Hipácia, mãe de
filósofos
Paiva Netto
Nada mais potente que o coração materno. Em homenagem ao
Dia das Mães, presto modesto tributo a elas por meio de uma pioneira mulher na
matemática, na astronomia e ícone da filosofia na Antiguidade. Na História Eclesiástica, escrita no século
5o pelo historiador Sócrates, o Escolástico (não confundi-lo
com outro Sócrates, príncipe dos filósofos),
encontramos este importante registro: “Havia
em Alexandria uma mulher
chamada Hipácia (aprox. 355-415), filha do matemático, astrônomo e diretor do
Museu de Alexandria, Teón (335-395), que fez tantas realizações em literatura e
ciência, que ultrapassou todos os filósofos da época.
Tendo progredido na escola de Platão e Plotino, ela explicava os princípios da
filosofia a quem ouvisse, e muitos vinham de longe receber os ensinamentos”.
Segundo pesquisadores, Hipácia era uma mulher de beleza
singular. O ano do seu nascimento é controverso. O mais aceito é 355, e há os
que citam 370. Apesar de pagã, tinha entre os alunos vários cristãos,
demonstrando, desse modo, espírito ecumênico. Por sinal, é por intermédio de um
deles, Sinésio de Cirene (370-413), futuro bispo de Ptolemaida, que possuímos
hoje registros mais fidedignos a respeito da única mulher a dirigir o Museu de
Alexandria. Em um dos seus escritos refere-se a ela
como “minha mãe, minha irmã, mestre e
benfeitora minha”.
Numa época em que a
intelectualidade feminina não era reconhecida, as teses de Hipácia influenciaram muitos poderosos. Suas palestras não ficavam
apenas no âmbito filosófico, pois era procurada também a fim de opinar sobre
assuntos políticos e da comunidade.
Em ambiente de forte intolerância religiosa, Hipácia
começou a incomodar. No ano de 415, acusada de praticar magia negra, foi
arrastada pela turba ensandecida até a igreja de Cesarión. A brutalidade usada
para tirar-lhe a vida provocaria espanto aos mais terríveis carrascos de todos
os tempos.
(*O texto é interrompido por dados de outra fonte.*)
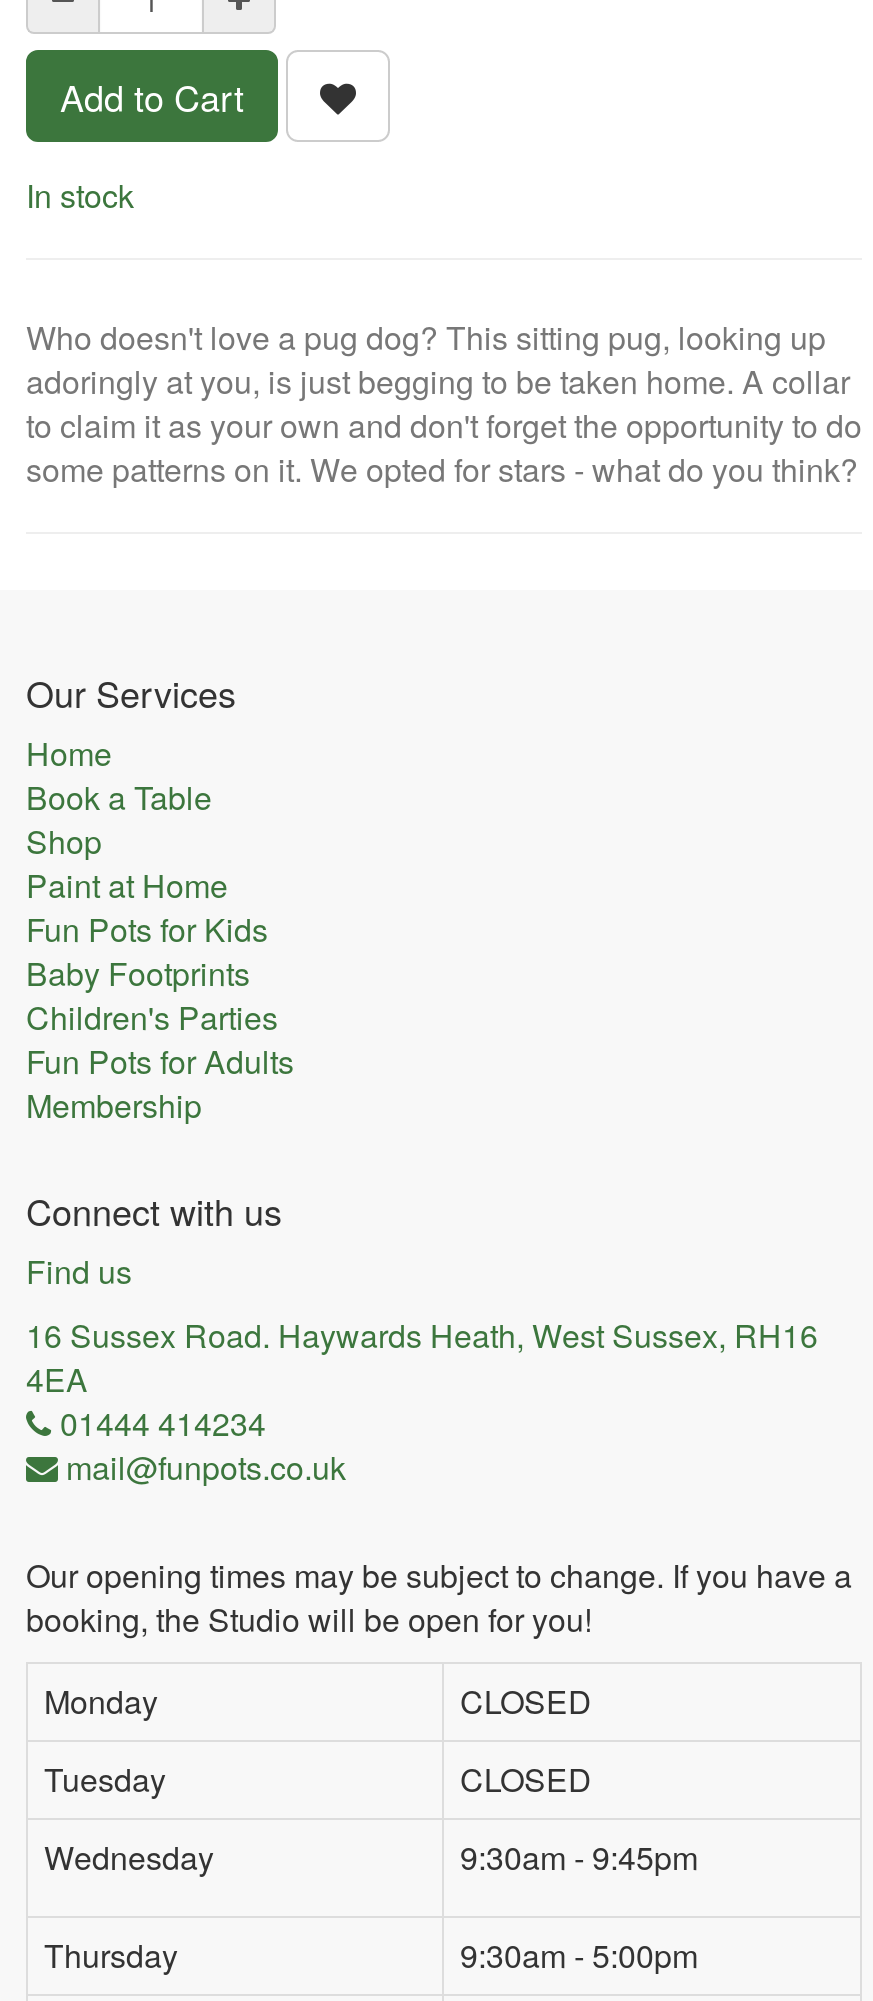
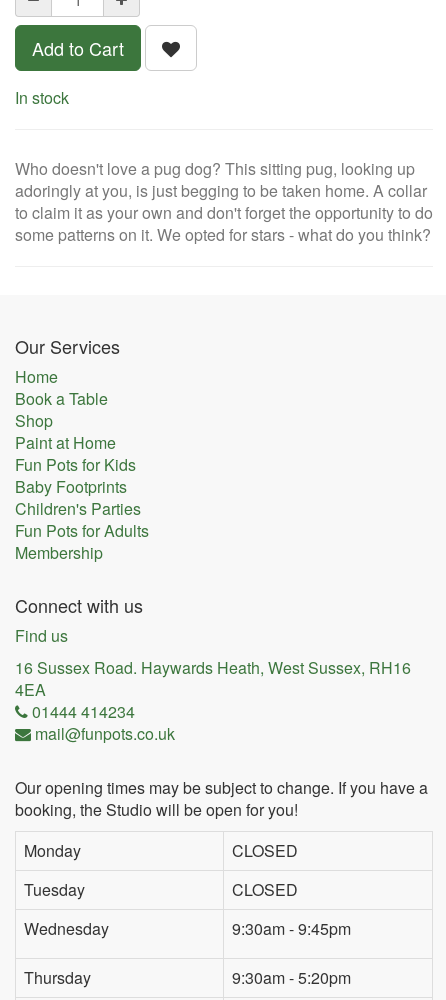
- 9:30am - 5:00pm
+ 9:30am - 5:20pm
Considerada mártir da ciência, muitos apontam o fato como marco
inicial da Idade das Trevas.
Ascética e celibatária, Hipácia não deixou
herdeiros, mas, como reiterei em 1987, há muitas formas sublimes de ser Mãe,
inclusive dar à luz grandes realizações em prol da Humanidade. Foi o caso de
Hipácia. Sua dedicação às questões metafísicas gerou filhos a perpetuar nas
mentes a constante necessidade de buscar respostas às indagações que sempre nos
afligiram: De onde viemos, por que vivemos e para onde voltaremos um dia, após
a “morte”?
José de Paiva Netto é jornalista, radialista e escritor.